KELTY HEARTS have donated £1,000 to a brave young fan.

Charlie Hobbs is just nine, suffers through daily seizures and has been diagnosed with both epilepsy and Functional Neurological Disorder (FND). He's been involved with the club since he was five and to help with medical costs, the Sunday Drinkers have now stumped up £1,000.

Charlie's mum, Gemma, told the Press: "He's a brave boy.
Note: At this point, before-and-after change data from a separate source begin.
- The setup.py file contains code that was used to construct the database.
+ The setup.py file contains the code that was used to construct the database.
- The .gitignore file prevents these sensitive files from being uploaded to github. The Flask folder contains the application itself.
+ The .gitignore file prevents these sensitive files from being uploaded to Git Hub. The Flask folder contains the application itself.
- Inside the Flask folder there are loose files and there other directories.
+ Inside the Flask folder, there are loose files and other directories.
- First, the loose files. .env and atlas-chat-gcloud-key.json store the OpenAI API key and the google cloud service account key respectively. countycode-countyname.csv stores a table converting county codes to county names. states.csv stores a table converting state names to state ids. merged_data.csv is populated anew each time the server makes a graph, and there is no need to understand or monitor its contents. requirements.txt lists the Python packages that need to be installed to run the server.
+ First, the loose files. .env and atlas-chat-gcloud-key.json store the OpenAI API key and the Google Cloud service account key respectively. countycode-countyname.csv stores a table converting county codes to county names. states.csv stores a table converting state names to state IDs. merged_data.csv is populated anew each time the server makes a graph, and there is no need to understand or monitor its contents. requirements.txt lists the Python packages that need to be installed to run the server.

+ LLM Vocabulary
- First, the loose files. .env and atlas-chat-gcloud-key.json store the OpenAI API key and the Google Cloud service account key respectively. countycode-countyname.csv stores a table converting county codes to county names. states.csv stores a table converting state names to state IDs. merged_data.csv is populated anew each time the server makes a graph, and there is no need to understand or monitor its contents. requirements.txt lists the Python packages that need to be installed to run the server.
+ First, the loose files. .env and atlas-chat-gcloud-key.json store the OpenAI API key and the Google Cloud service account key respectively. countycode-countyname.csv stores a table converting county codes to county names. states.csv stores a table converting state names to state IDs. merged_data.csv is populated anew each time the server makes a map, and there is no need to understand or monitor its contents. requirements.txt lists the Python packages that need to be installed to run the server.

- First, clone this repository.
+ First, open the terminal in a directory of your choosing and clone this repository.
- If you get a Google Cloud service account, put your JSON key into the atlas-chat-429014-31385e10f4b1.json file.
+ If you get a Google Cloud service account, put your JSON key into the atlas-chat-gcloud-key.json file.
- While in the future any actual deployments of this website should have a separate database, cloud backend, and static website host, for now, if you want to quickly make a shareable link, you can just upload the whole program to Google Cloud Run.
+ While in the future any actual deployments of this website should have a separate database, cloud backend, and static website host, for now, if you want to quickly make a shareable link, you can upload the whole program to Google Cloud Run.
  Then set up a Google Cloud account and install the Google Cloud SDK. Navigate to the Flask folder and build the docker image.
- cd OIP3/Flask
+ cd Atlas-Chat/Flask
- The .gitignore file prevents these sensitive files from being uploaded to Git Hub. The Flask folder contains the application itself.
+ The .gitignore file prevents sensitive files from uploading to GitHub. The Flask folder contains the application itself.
We could have a different life and a different outlook but at the end of the day, we've got this so we take each day as it comes and hopefully in the future there will be some other research and help."

Being diagnosed with epilepsy when he was just four was an adjustment but after receiving the FND diagnosis in the middle of the pandemic, his family had even more to navigate.

"In April last year, Charlie kept having all these different types of seizures and he was diagnosed with Functional Neurological Disorder which is a condition that is maybe not that well-known, especially in children.

"We had a bit of a year dealing with that and being out of the football but the club have been great. They've always kept him involved. He got to do the mascot and he got to lay wreaths at the memorial.

"When they said about the money I was a bit like, 'Oh I don't want to take it because there are other kids that are equally needing it' but it is great for us. Charlie has a monitor he wears at night time that records his stats."

The generous donation will go towards the upkeep of his monitor and any other vital medication or equipment he may need, Charlie's monitor, for example, has literally helped his family sleep at night.

"It just gives us the reassurance at night that his heart rate and his oxygen levels are good because, with the epileptic seizures, they were happening during the night and he would stop breathing and that was quite frightening.

"All during the lockdown he kept having these ones and we would have to stay up all night to watch him."

Charlie's family are incredibly grateful for the donation. While there is no medication to treat FND, and no cure, Gemma is continuing to try different things to make her son's life as normal as possible.

She continued: "The money will be going towards that and just trying to find other things that might help, like a nutritionist. Just anything that we can try, anything at all!

"It's really tough and when he was first diagnosed with FND, it was quite hard because there wasn't enough information. The epilepsy we can deal with, there's medication, but there is no 'magic pill' for FND so we just have to manage that every day.

"We hope that we have good days and then on the bad days we just deal with it. It is difficult, I'm not going to lie."

Charlie can have up to 20 seizures a day, because of this he can only go to school for half days. Despite this, Charlie and his family remain positive. Gemma, alongside dad Dennis, his sister, Daisy, and even their dog all keep an eye on him!

"We've got a wee dog and he kind of senses them as well! It's all in the family, we all just go, 'Oh here we go' and when he comes back out of it we go, 'Right, OK, let's get back to dinner!'

"It's just trying to make his life as normal as possible but when you have seizures every day it's quite difficult."